Opinião: O ódio deles matou-as
Há uns dias, ficámos a saber que três mulheres lésbicas foram queimadas vivas em Buenos Aires, na Argentina. Pamela, Mercedes e Andrea. Pamela sofreu queimaduras graves e morreu em poucas horas. Mercedes, sua mulher, morreu dois dias depois do ataque, com queimaduras em 90% do corpo. Andrea também faleceu. Sofia foi a única sobrevivente. As quatro mulheres, dois casais, partilhavam um quarto numa pensão social, quando foram atacadas pelo homem que vivia no quarto ao lado. Justo Barrientos terá atirado panos a arder, embebidos em gasolina, para o quarto das vítimas enquanto estas dormiam. A polícia está a investigar o ataque como um crime de ódio – e, de facto, não pode ser outra coisa. Barrientos já tinha ameaçado as mulheres várias vezes, chegando a dizer que as ia matar. As discussões, sempre de cariz homofóbico, eram recorrentes. O suspeito chamava “engendros” às vítimas, uma expressão espanhola usada para nomear alguém “deformado”. Um dos hóspedes da pensão, que tentou acudir às vítimas, conta que enquanto as mulheres tentavam fugir do quarto em chamas o suspeito do crime batia-lhes e empurrava-as para o interior. Foi preciso reunir um grupo de pessoas para manietá-lo. Quando conseguiram controlar o incêndio – que alastrou pelo edifício e fez vários feridos – os inquilinos levaram as mulheres para debaixo do chuveiro, mas era tarde demais. A morte demoraria poucas horas a chegar. Causa do óbito: ódio.

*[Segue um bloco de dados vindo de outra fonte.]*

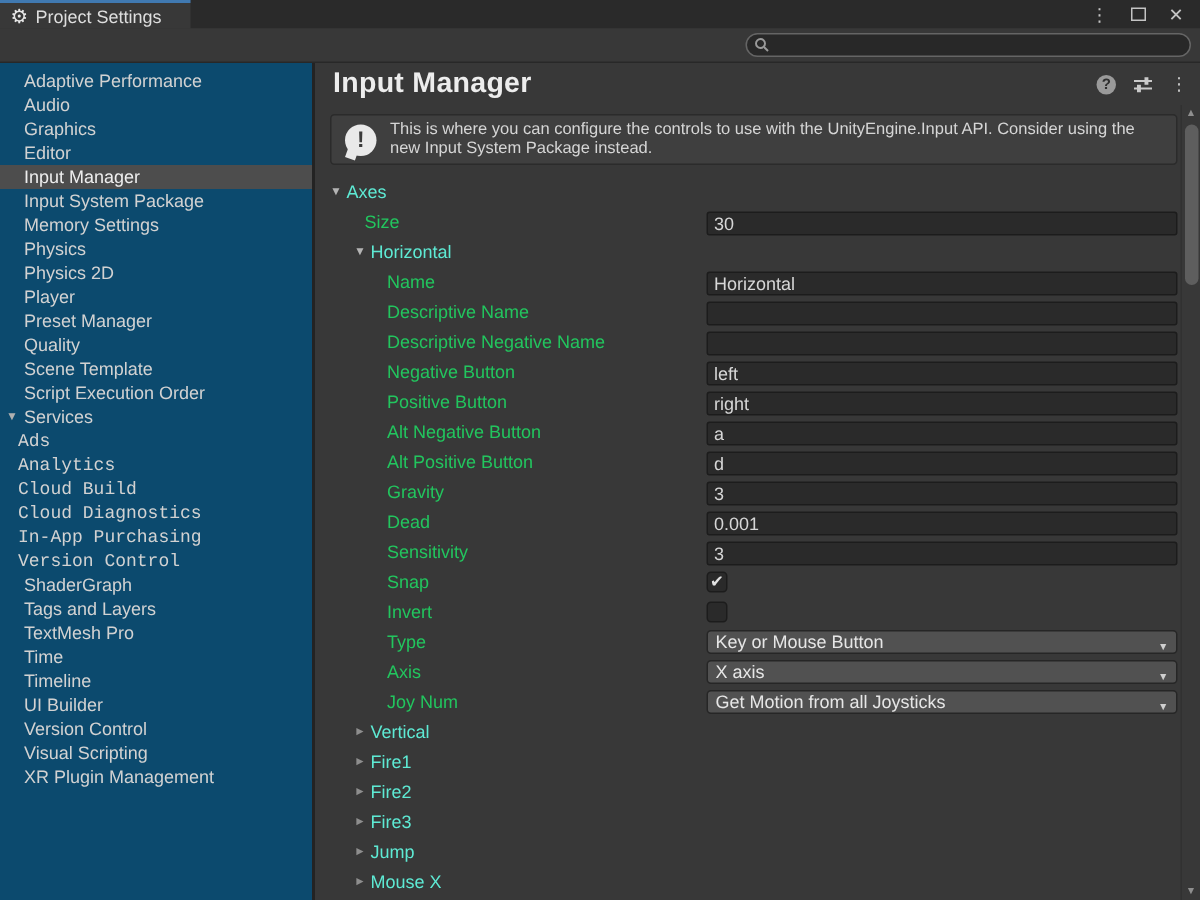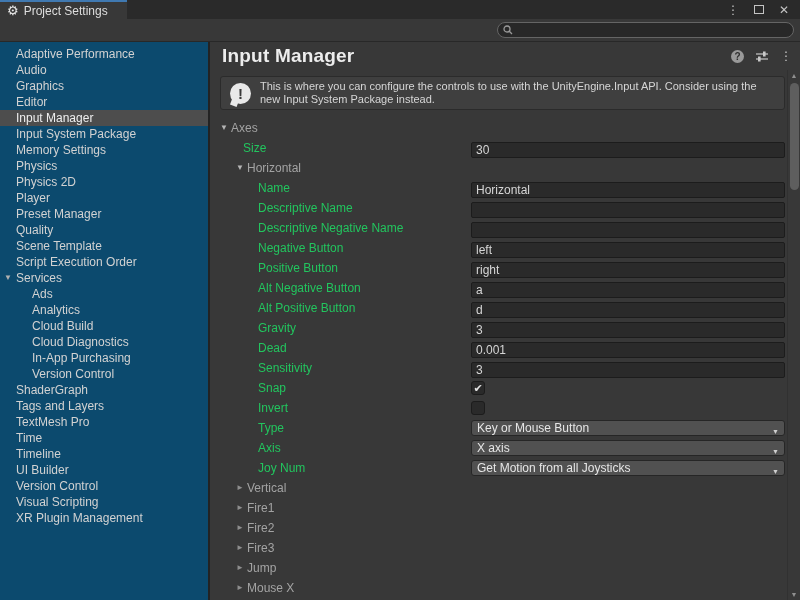--- a/index.html
+++ b/index.html
@@ -62,7 +62,7 @@
   .row.ind1.plain .lbl { left:33px; }
   .row.ind2 .lbl { left:48px; }
   .row .lbl { position:absolute; top:0; line-height:20px; font-size:12px; color:#22c55e; white-space:nowrap; }
-  .row .lbl.fold { color:#a3a3a3;text-align:center; }
+  .row .lbl.fold { color:#5eead4;text-align:center; }
 
   .ctl { position:absolute; left:261px; right:2px; top:2px; height:16px; }
   input.field { width:100%; height:16px; background:#2a2a2a; border:1px solid #1c1c1c; border-radius:2px;

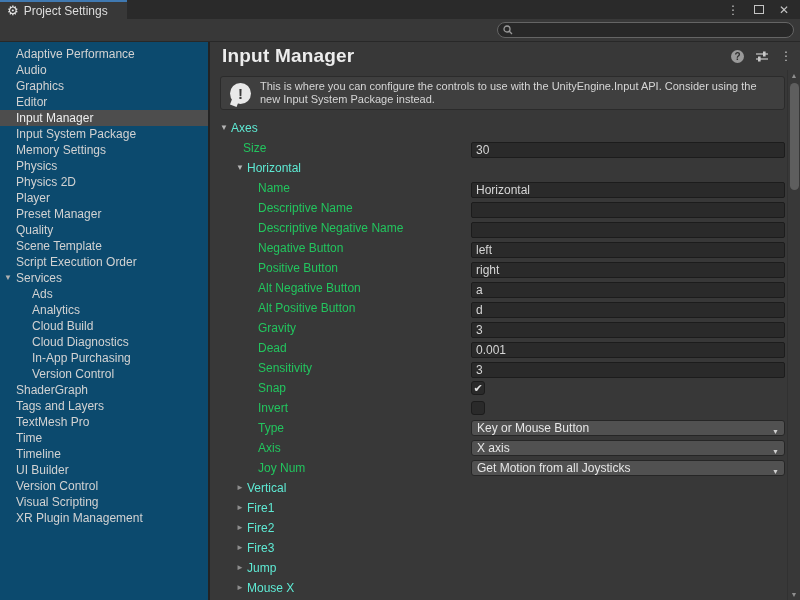--- a/index.html
+++ b/index.html
@@ -29,7 +29,7 @@
   .sidebar { width:210px; background:#0c4a6e; border-right:2px solid #232323; padding-top:4px; overflow:hidden; flex-shrink:0; }
   .side-item { height:16px; line-height:16px; font-size:12px; color:#d2d2d2; padding-left:16px;
     position:relative; white-space:nowrap; cursor:default; }
-  .side-item.ind1 { padding-left:32px; }
+  .side-item.ind1 { padding-left:12px;font-family:Liberation Mono, monospace; }
   .side-item.selected { background:#4d4d4d; color:#eeeeee; }
   .side-item .tri { position:absolute; left:4px; top:0; font-size:8px; color:#b0b0b0; }
 

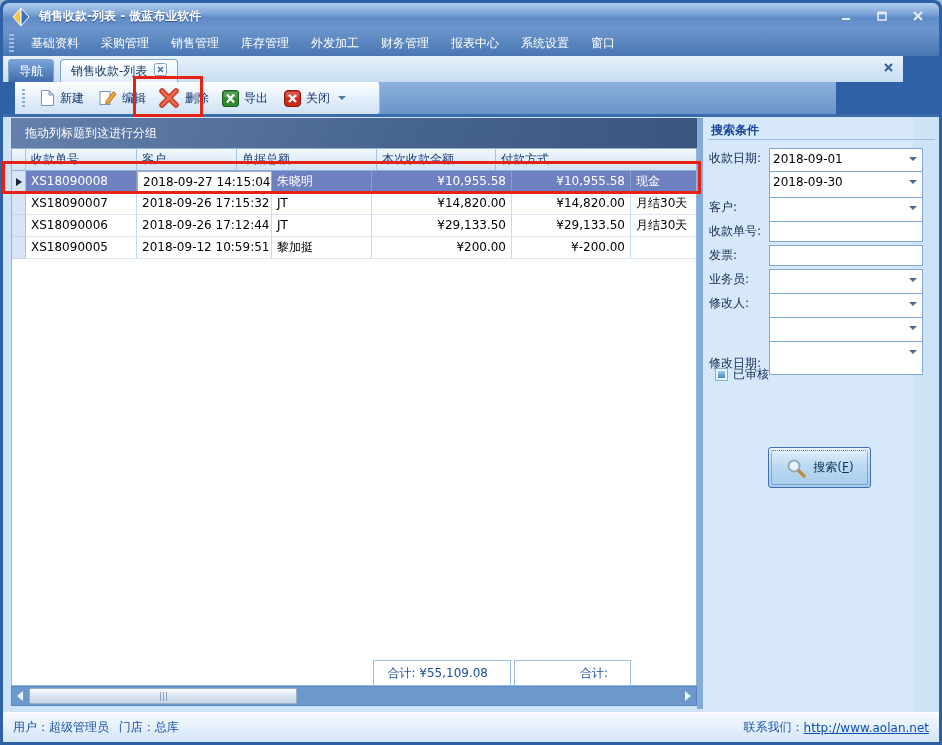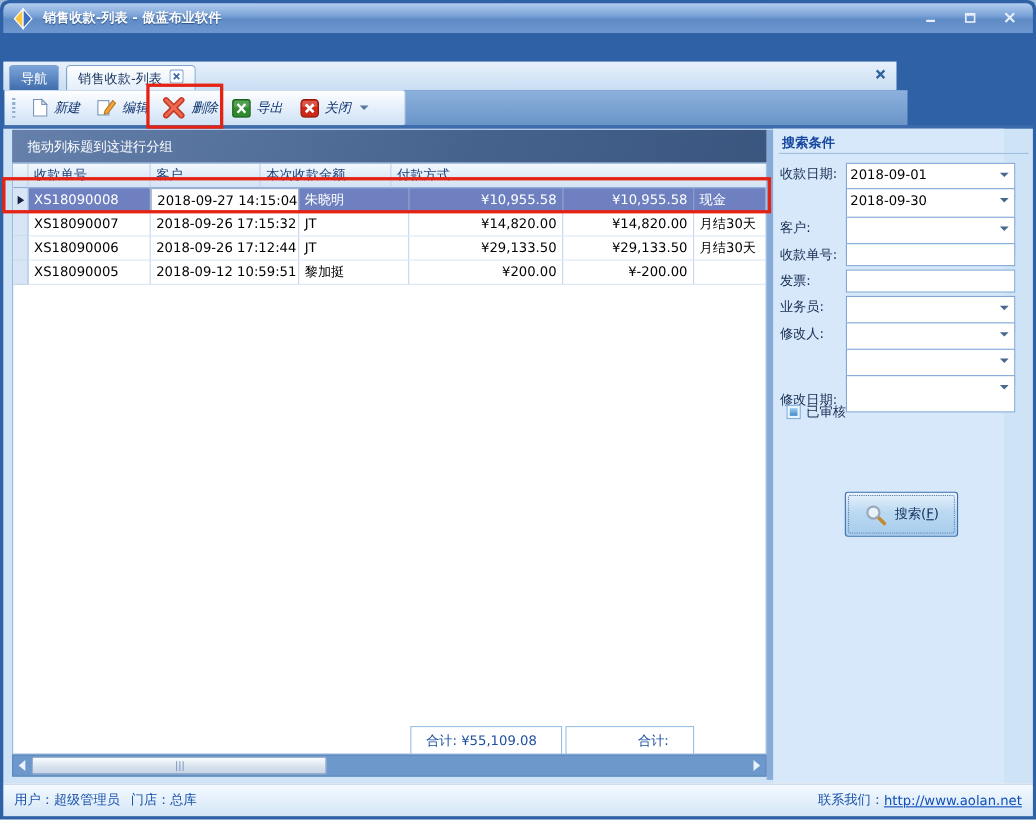--- a/index.html
+++ b/index.html
@@ -149,6 +149,18 @@
     </div>
   </div>
 
+  <div class="menubar">
+    <span class="menugrip"></span>
+    <span class="menu-item">基础资料</span>
+    <span class="menu-item">采购管理</span>
+    <span class="menu-item">销售管理</span>
+    <span class="menu-item">库存管理</span>
+    <span class="menu-item">外发加工</span>
+    <span class="menu-item">财务管理</span>
+    <span class="menu-item">报表中心</span>
+    <span class="menu-item">系统设置</span>
+    <span class="menu-item">窗口</span>
+  </div>
 
   <div class="tabbar">
     <div class="tab tab-nav">

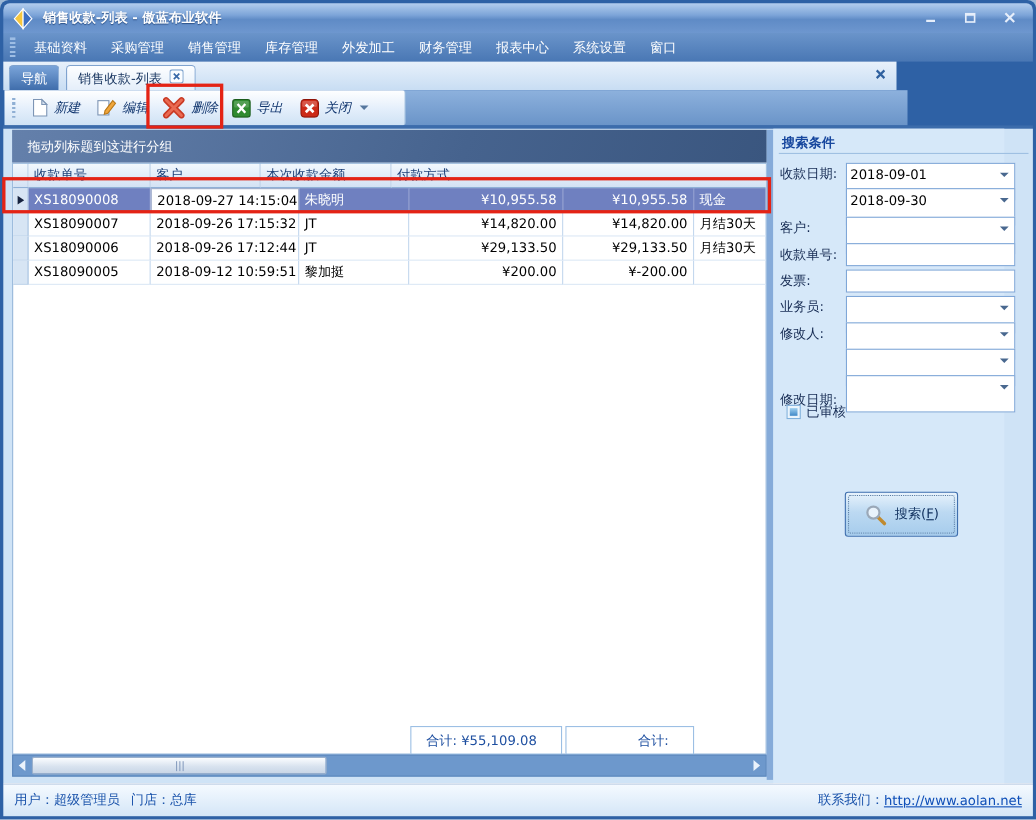--- a/index.html
+++ b/index.html
@@ -23,7 +23,7 @@
     background:repeating-linear-gradient(180deg,#9dbde4 0 2px,transparent 2px 4px);}
   .menu-item{color:#fff;padding:0 11px;line-height:26px;cursor:pointer;}
   
-  .tabbar{position:absolute;left:3px;top:56px;width:812px;height:26px;
+  .tabbar{position:absolute;left:3px;top:56px;width:900px;height:26px;
     background:linear-gradient(180deg,#e8f1fb,#c8ddf3);}
   .tab{position:absolute;top:3px;height:23px;border:1px solid #7fa3cf;border-bottom:none;
     border-radius:4px 4px 0 0;display:flex;align-items:center;padding:0 10px;cursor:pointer;}

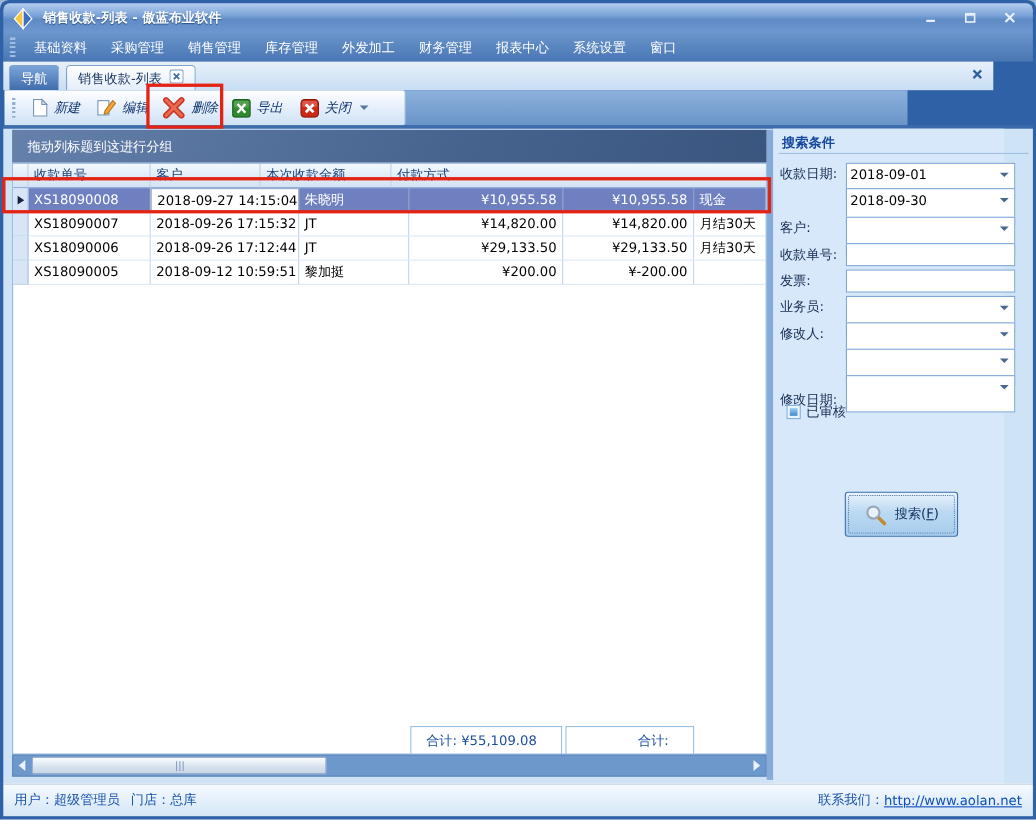--- a/index.html
+++ b/index.html
@@ -31,8 +31,8 @@
   .tab-active{left:57px;background:linear-gradient(180deg,#fdfeff,#e4eefa);color:#16335e;gap:7px;}
   .tabbar-close{position:absolute;right:9px;top:6px;cursor:pointer;}
   
-  .toolbar{position:absolute;left:4px;top:82px;width:821px;height:32px;
-    background:linear-gradient(180deg,#8db1dd,#6a94c8);font-style:italic;}
+  .toolbar{position:absolute;left:15px;top:82px;width:821px;height:32px;
+    background:linear-gradient(180deg,#8db1dd,#6a94c8);}
   .toolbar-strip{position:absolute;left:0;top:0;width:365px;height:32px;
     background:linear-gradient(180deg,#ffffff,#e3eefb 55%,#cfe2f4);border-right:1px solid #9fbede;border-radius:0 3px 3px 0;}
   .toolgrip{position:absolute;left:7px;top:7px;width:3px;height:18px;

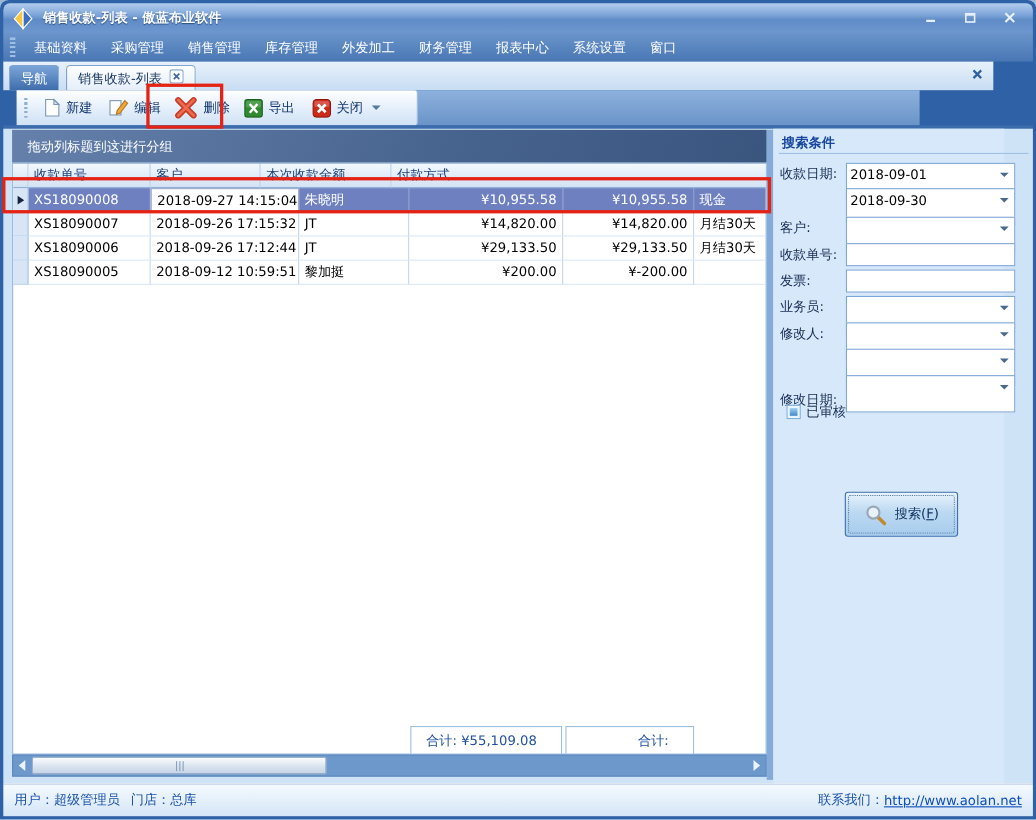--- a/index.html
+++ b/index.html
@@ -237,6 +237,7 @@
         <div class="gc c0 hdr"></div>
         <div class="gc c1 hdr">收款单号</div>
         <div class="gc c3 hdr">客户</div>
+        <div class="gc c4 hdr" style="text-align:left;">单据总额</div>
         <div class="gc c5 hdr" style="text-align:left;">本次收款金额</div>
         <div class="gc c6 hdr">付款方式</div>
       </div>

Esta tragédia surge depois de Javier Milei ter sido eleito Presidente da Argentina, após uma campanha fortemente marcada por um discurso de ódio, com vários comentários depreciativos e discriminatórios sobre lésbicas, gays, bissexuais e transgénero. Recorde-se que, em poucos meses, Milei fechou o Ministério da Mulher, do Género e da Diversidade e o Instituto Nacional contra a Discriminação, a Xenofobia e o Racismo; proibiu a utilização de linguagem inclusiva por parte dos membros do Governo; pôs fim aos programas de formação centrados no género; e anulou o decreto que exigia a igualdade de género nas empresas.
Ontem celebrou-se o Dia Internacional contra a Homofobia, Transfobia e Bifobia, data coincidente com a retirada da homossexualidade da Classificação Internacional de Doenças da Organização Mundial da Saúde. Foi em 1990, há pouco mais de 30 anos. Eu estava a caminho da Escola Primária, o 25 de Abril tinha sido há 16 anos e faltavam apenas 2 para a assinatura do Tratado de Maastricht, mas a homossexualidade ainda era encarada como doença, por entidades com responsabilidades acrescidas na matéria. Hoje ainda há mulheres queimadas vivas por causa da sua orientação sexual, como as bruxas nas fogueiras de um passado que parece cada vez menos distante.
A comunidade LGBTQ+ é constituída por um conjunto de homens e mulheres que exigem ao mundo o direito a ser quem são. É só isso que eles pedem: espaço e respeito para viver como são. A orientação sexual faz parte da nossa identidade pessoal. É também isso: como sentimos, como amamos, o que desejamos, quem queremos. Quem somos, com todas as peças que compõem o puzzle. O tratamento dado à diferença é um dos maiores indicadores de evolução de uma sociedade. Não há nada que mereça mais respeito e admiração do que alguém que se recusa a hipotecar aquilo que é. Amamos sem regras, nem definições – acima das regras e das definições. Não há Amor errado, ele é de todas as cores – e as cores, tal como as diferenças, tornam o mundo mais bonito. Infelizes daqueles que veem o mundo – e o Outro – a preto a branco.
Esta tragédia reuniu centenas de pessoas na Argentina, a exigir justiça para as vítimas. Nas faixas de protesto, pintadas por mãos combativas, lia-se uma frase mais rasgada do que desenhada: “eles mataram-nas”. O Amor é, naquilo que mais e melhor o define, indomável. Não há fogo que o consiga queimar, nem convenções que o possam domesticar. Mas do Amor – seja qual for a sua forma, cor ou rosto – mal nenhum, jamais, virá ao mundo. Já o ódio deixa sempre um rasto de destruição. Eles mataram-nas, sim. O ódio deles matou-as.